Sources: TFF club page and maçkolik team page.

==U-18 team==
TFF organized Deplasmanlı Süper Gençler Ligi (DSGL) (Round-robin Super Youth League) in 2008–09. League was formed by 10 regional groups. Mersin İdmanyurdu U-18 team took place in Adana Group with 12 other teams from clubs that participated that year in professional leagues. MİY youth team finished 2nd after Adana Demirspor.

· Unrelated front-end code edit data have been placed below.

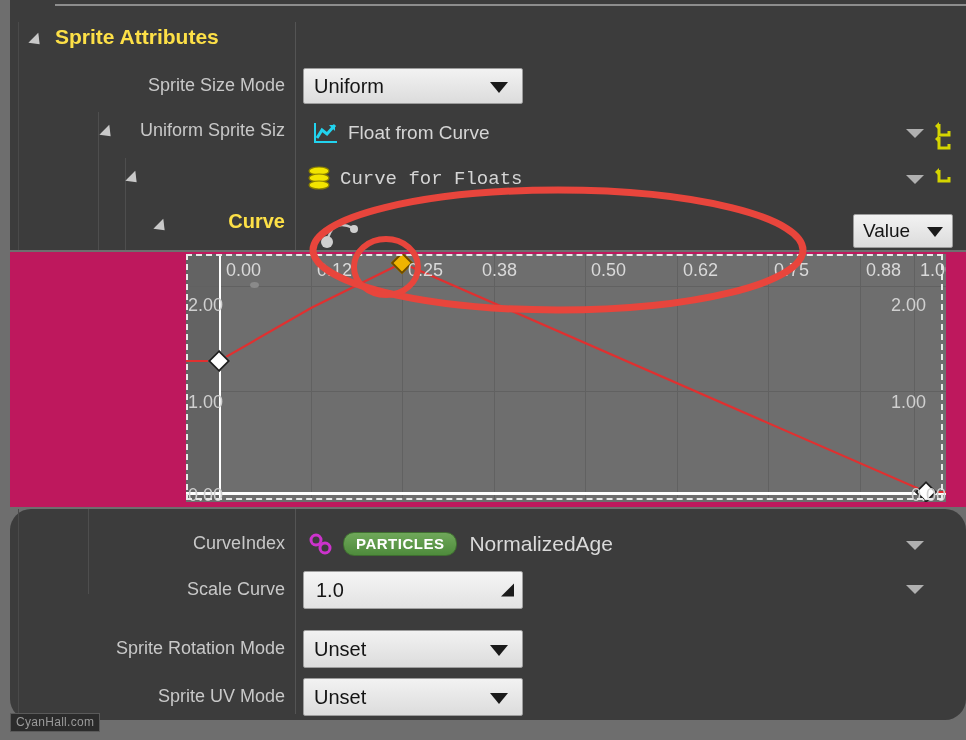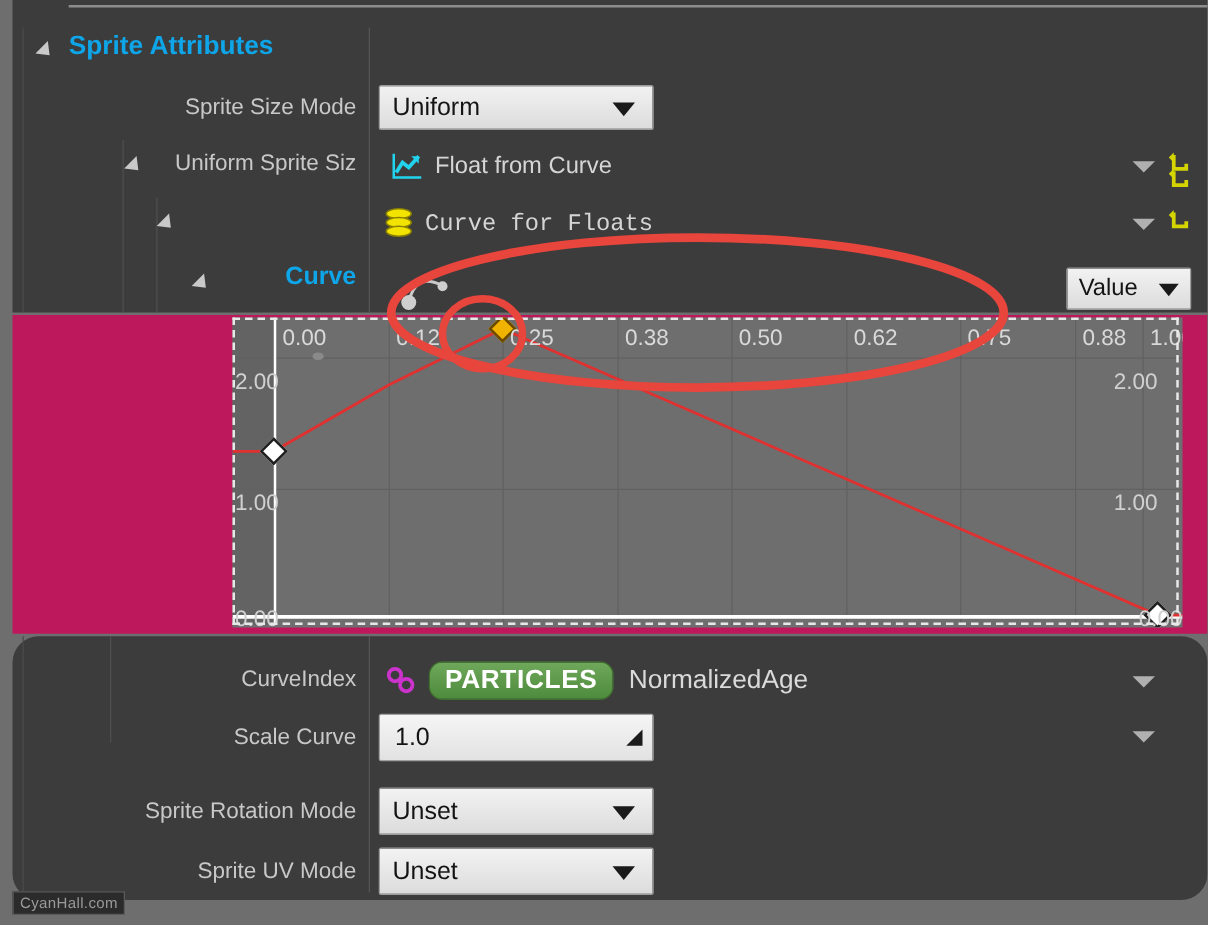--- a/index.html
+++ b/index.html
@@ -55,7 +55,7 @@
     white-space: nowrap;
     line-height: 22px;
   }
-  .lbl.bold { font-weight: bold; color: #0ea5e9; font-size: 21px; }
+  .lbl.bold { font-weight: bold; color: #fde047; font-size: 21px; }
 
   
   .tri {

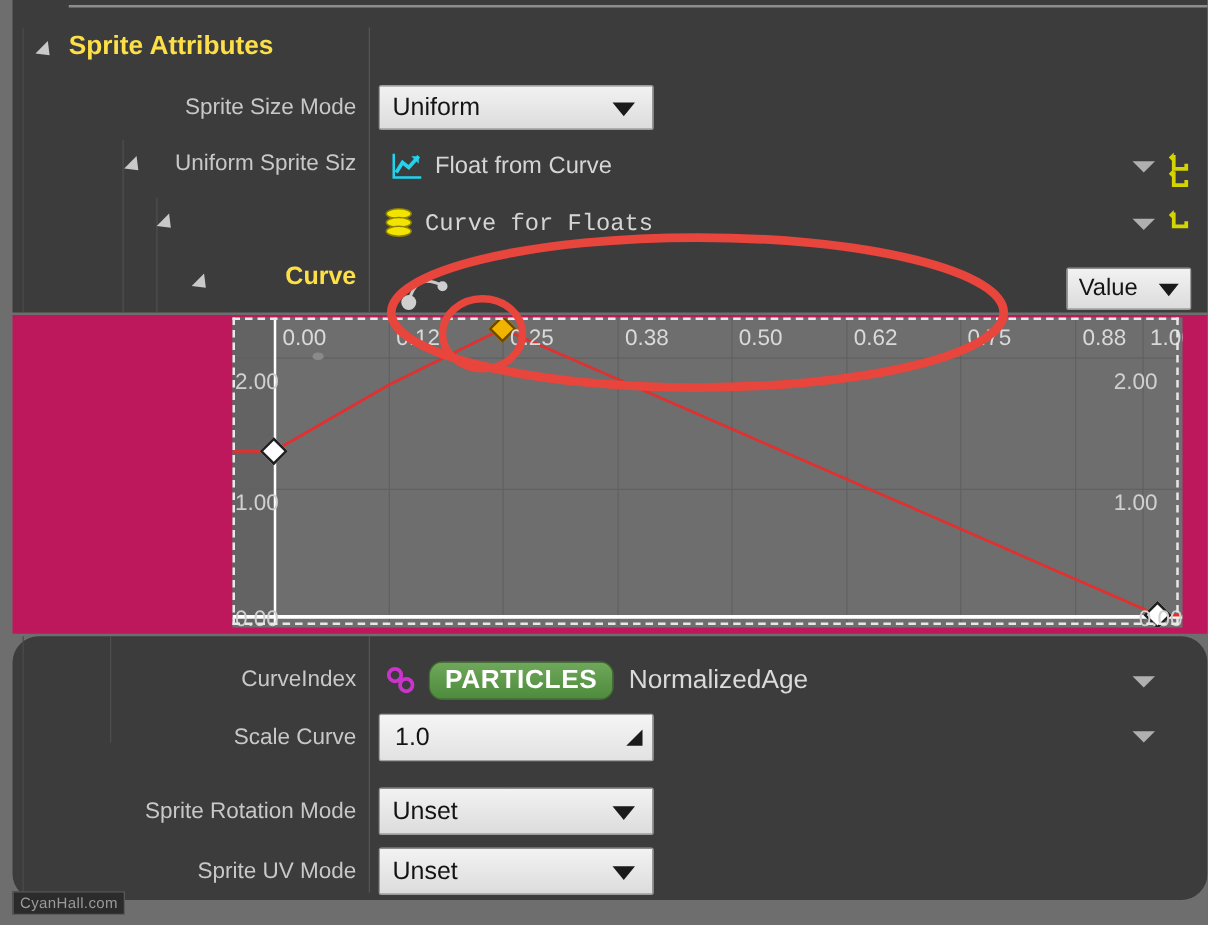--- a/index.html
+++ b/index.html
@@ -375,7 +375,7 @@
         <div class="tick" style="left:40px;  top:6px;">0.00</div>
         <div class="tick" style="left:131px; top:6px;">0.12</div>
         <div class="tick" style="left:222px; top:6px;">0.25</div>
-        <div class="tick" style="left:314px; top:6px;">0.38</div>
+        <div class="tick" style="left:296px; top:6px;">0.38</div>
         <div class="tick" style="left:405px; top:6px;">0.50</div>
         <div class="tick" style="left:497px; top:6px;">0.62</div>
         <div class="tick" style="left:588px; top:6px;">0.75</div>

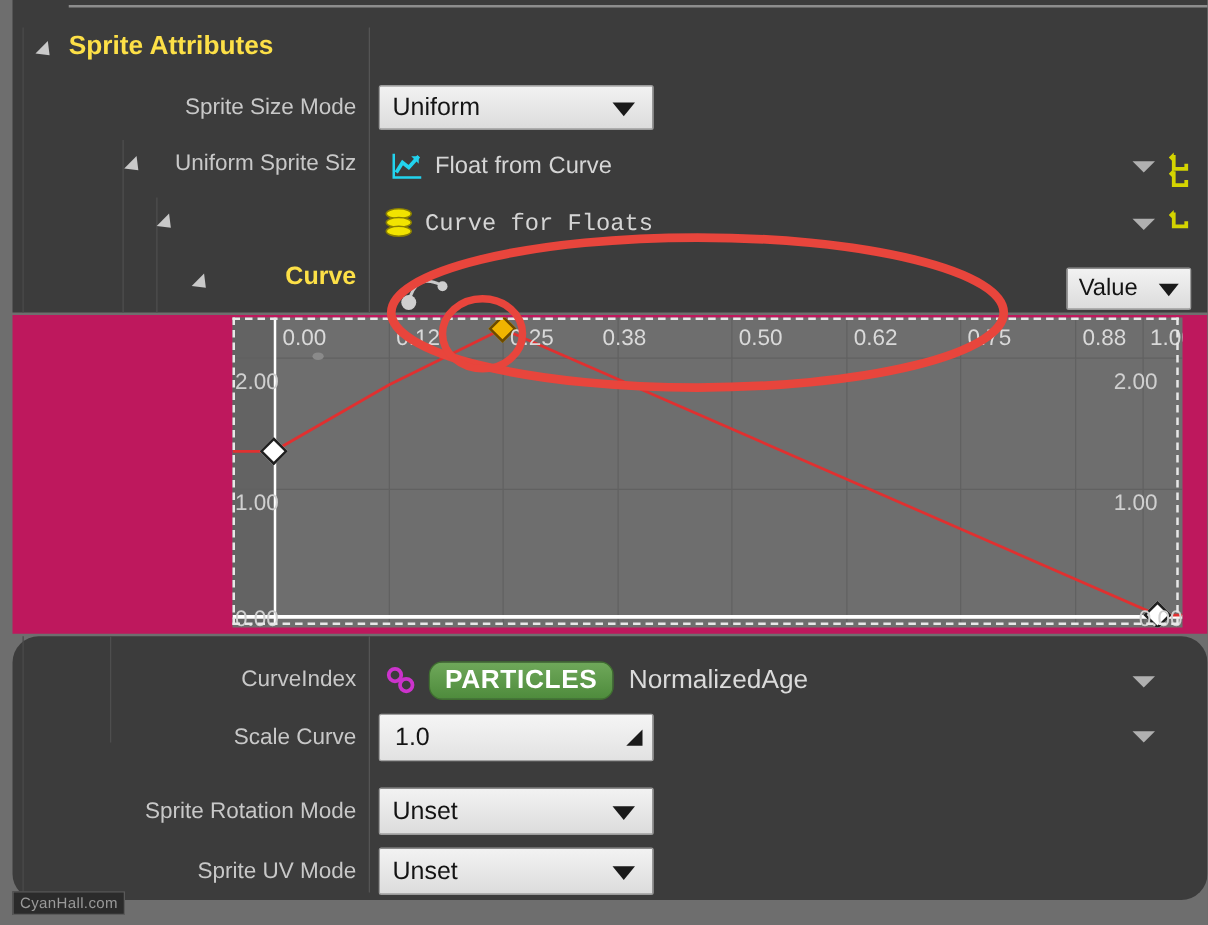--- a/index.html
+++ b/index.html
@@ -224,7 +224,7 @@
     border: 1px solid #3f6e30;
     border-radius: 11px;
     color: #ffffff;
-    font-size: 21px;
+    font-size: 15px;
     font-weight: bold;
     letter-spacing: 0.5px;
     padding: 2px 12px 3px 12px;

|  | Week | Position | Played | Win | Draw | Lost | For | Against | Diff. | Points |
|---|---|---|---|---|---|---|---|---|---|---|
| First half | 13 | 1 | 12 | 9 | 3 | 0 | 26 | 6 | 20 | 30 |
| Second half | 26 | 2 | 24 | 16 | 6 | 2 | 53 | 18 | 35 | 54 |

Being runners-up of Adana Group, MİY U-18 team promoted to national group stage, where three teams played elimination games. MİY eliminated Şanlıurfaspor 1-0 (a.e.t) and Tokatspor 7-6 (1-1 and 6-5 pen.) in Group B. The group B games were played in Kahramanmaraş. In quarter-finals MİY U-18 team lost to Gaziantepspor 1-2 in Istanbul and was eliminated. Later Gaziantepspor was eliminated at semi-finals.